Umm... I don't know what they're doing to "remove windows search" but that sounds disaterous. That's not an optional component, and deleting COM servers that are vital to the shell (and other systems) is a terrible, terrible idea.

Disabling system services like that is one thing. Generally a bad idea in this case as it'll just hurt performance. But deleting important system files? That's just idiotic.

Vista's stock Ultimate install takes less than 30 minutes to install (usually 20 minutes). The wonders of image-based installation.

Now if you did an upgrade installation, have fun waiting for 2 hours.

If you want a "stripped down" version of Vista... use Basic! It will be cheaper too :P.... im quite happy with ALL the features that Vista Business has to offer!

The trouble is that it is getting more popular and more n00bs are using it.. vlite is NOT for n00bs if you know what components do and you understand what effect removing them will have then everything will run fine

Why? It's not like Microsoft lose anything from people running vlite... you already purchased all the stuff you are removing.

(TCLN Ryster said @ #14.1)
Why? It's not like Microsoft lose anything from people running vlite... you already purchased all the stuff you are removing.

It makes updates and service pack installs a crapshoot, which Microsoft invariably gets some blame for.

If you use these to remove part of something an update would patch, it may not install, leaving something else with an open vulnerability. It's just stupid. These things only eat up hard drive space if you don't use them, it's not like your machine is going to get any faster....And who knows if you'll be able to install SP1 if you've even touched vLite.

I have two versions of Vista install, one is the full version and the second is the vlite version. So far I have not needed to switch to the full version to install a update or run software. Everything is running well.

With SP1 I'm going to format and reinstall both.

Maybe people are using vLite to remove features that should have been removable during the installation (not everyone needs all the languages, Windows Defender, card games, etc etc). They use to let you remove SOME components in the 9x installation but they sadly stopped that.
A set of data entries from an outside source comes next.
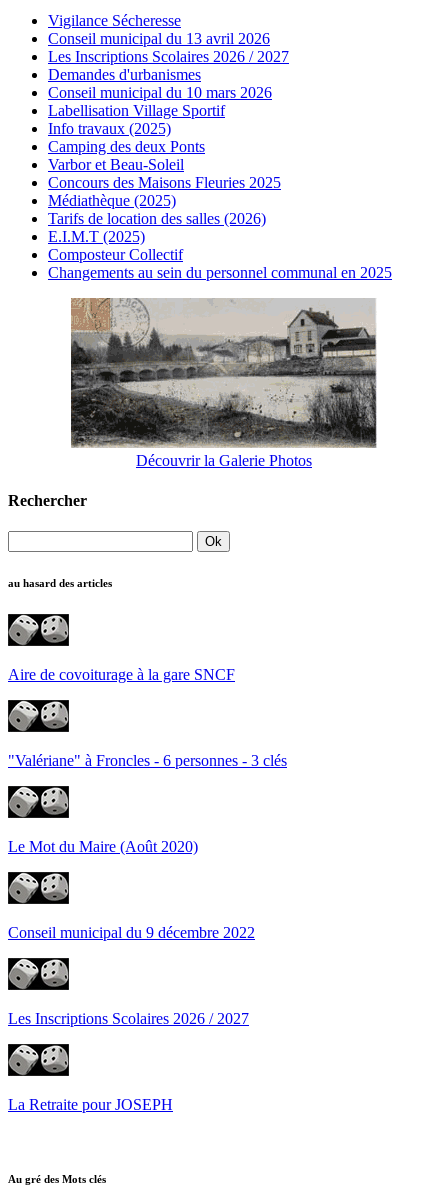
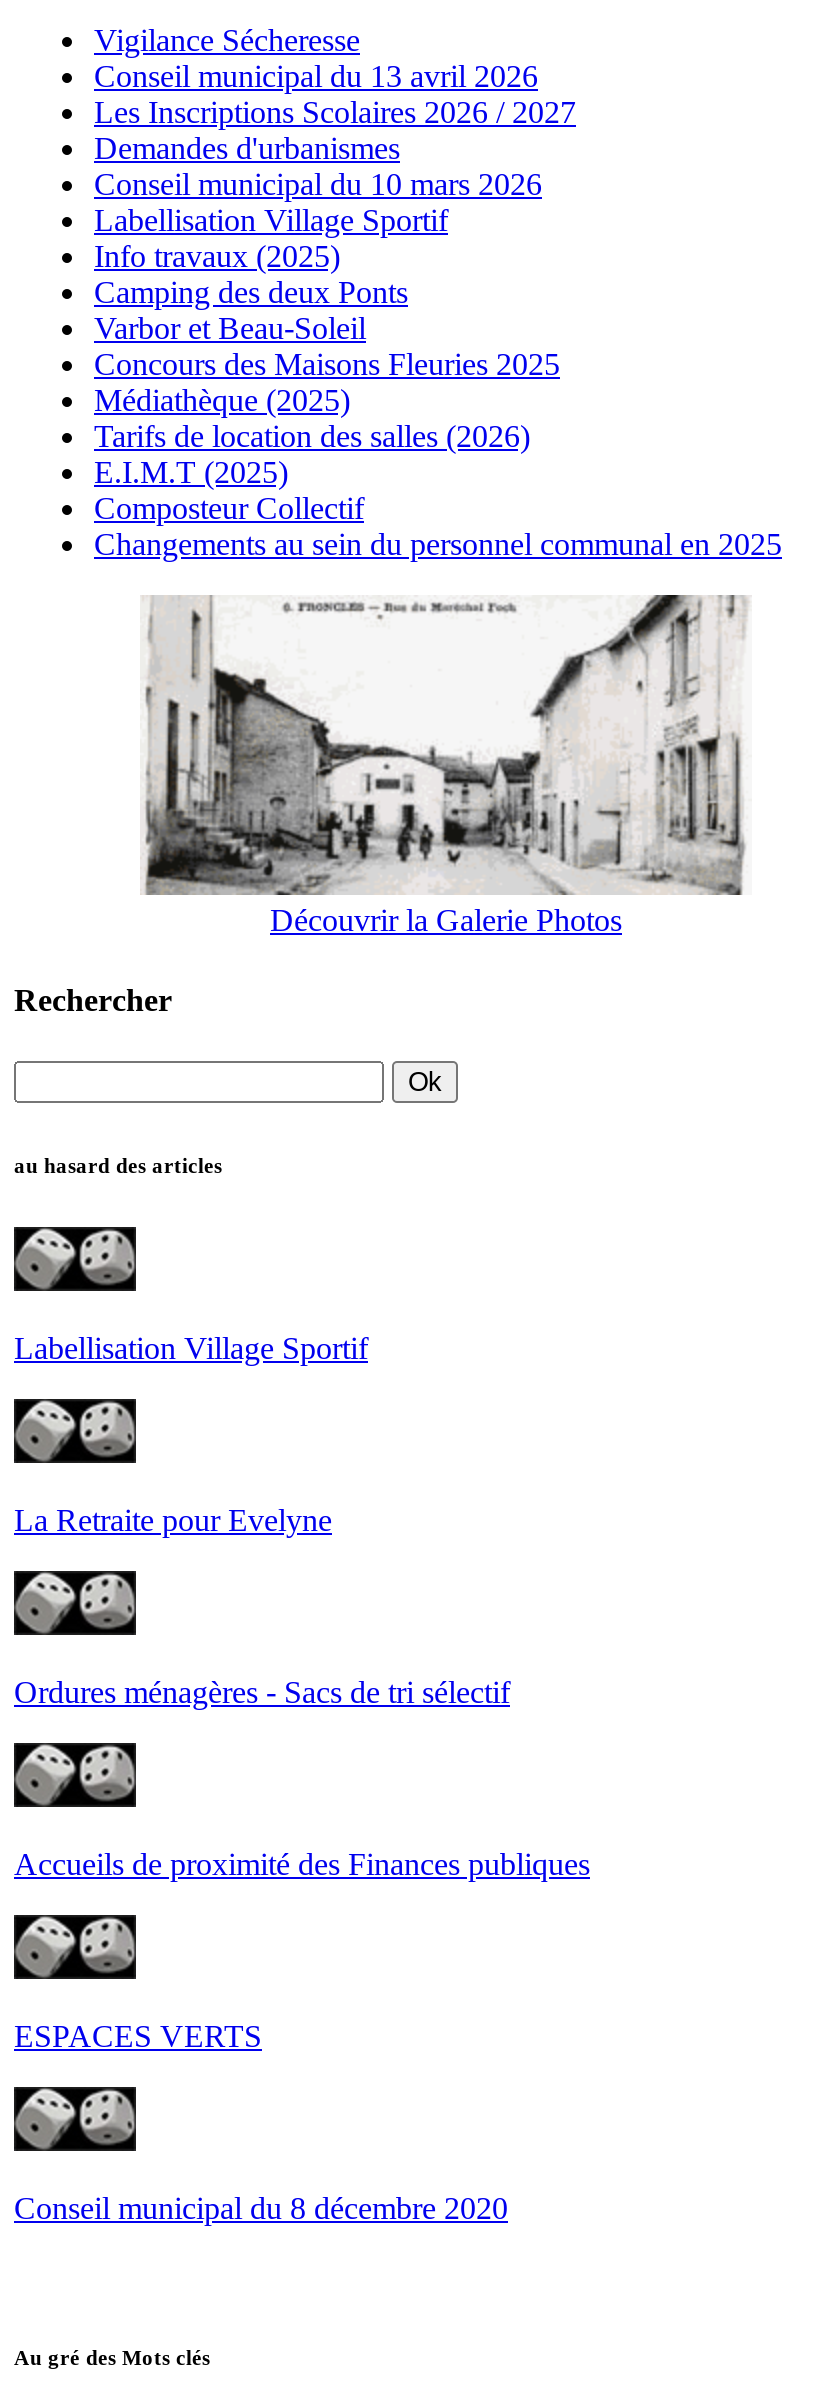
- [image]
+ [image]

- Aire de covoiturage à la gare SNCF
+ Labellisation Village Sportif

- "Valériane" à Froncles - 6 personnes - 3 clés
+ La Retraite pour Evelyne

- Le Mot du Maire (Août 2020)
+ Ordures ménagères - Sacs de tri sélectif

- Conseil municipal du 9 décembre 2022
+ Accueils de proximité des Finances publiques

- Les Inscriptions Scolaires 2026 / 2027
+ ESPACES VERTS

- La Retraite pour JOSEPH
+ Conseil municipal du 8 décembre 2020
I guess that they don't like it when someone else knows how to get rid of all of Vistas worthless bloat. Without the bloat Vista really isn't all that much to brag about when compared to other OSes, even the free ones. One truly has to feel sorry for those who are so easily impressed with shiny things and believe that all of Vista's bloat is a good thing. They are truly pathetic in their shallowness. They're even dumb enough to defend it.

Thank you for your feedback. Your comment has been recorded for training purposes on 'How to deal with abusive, big-headed and spiteful people who talk absolute ********' (y)

I can understand Microsoft somewhat...but WTF do I need with 2gigs of 'chinese,korean' laungages when they offer laungage packs. In fact I believe MS intentionally prevented updateing SP1 with a vlite'd or any other method used to remove components, how else will they save face to the bloat added. As of now you can't even intergrate a Service Pack because they fear you will then vlite the bloat out.

they did, Windows XP could update just fine (I'm not sure about SP3 but Sp2 would work fine on an nLite installation)

(jwjw1 said @ #1)
I can understand Microsoft somewhat...but WTF do I need with 2gigs of 'chinese,korean' laungages when they offer laungage packs. In fact I believe MS intentionally prevented updateing SP1 with a vlite'd or any other method used to remove components, how else will they save face to the bloat added. As of now you can't even intergrate a Service Pack because they fear you will then vlite the bloat out.

Are you saying you can install korean Vista from US Vista DVD? How?

I would imagine that the SP1 installer is a very complex piece of software engineering. Adding the additional complexity of an unknown state of the system is asking a great deal.

This article should read:

"Microsoft does not recommend using any tool to strip out applications from Windows Vista prior to installing it on your system, as it may affect your ability to download future Windows updates and service packs, and may cause your system to become unstable", the company said in an e-mail to CNET News.com. "Microsoft has developed Vista to become unstable on its own without the help of third party products."

(Mav Phoenix said @ #7.1)
And your post should read "I'm a troll." Vista is very stable.

Shhhh.... let the stupid person have his giggle while he can. Won't be long before the ZOMG VISTA SUCKS!!111!! crowd have to swallow their idiotic comments and actually upgrade to Vista. Maybe then they might actually learn the truth.

It's no surprise that Microsoft doesn't recommend it. Why should they recommend a tool that removes features they want the users to use?

I've used vLite before and it worked great until I wanted to try SP1. I'm not using the Media Center, the Sidebar, the support for Asian languages and so on - so why shouldn't I remove these features?

I will use vLite again when I'm able to create an image with SP1 included.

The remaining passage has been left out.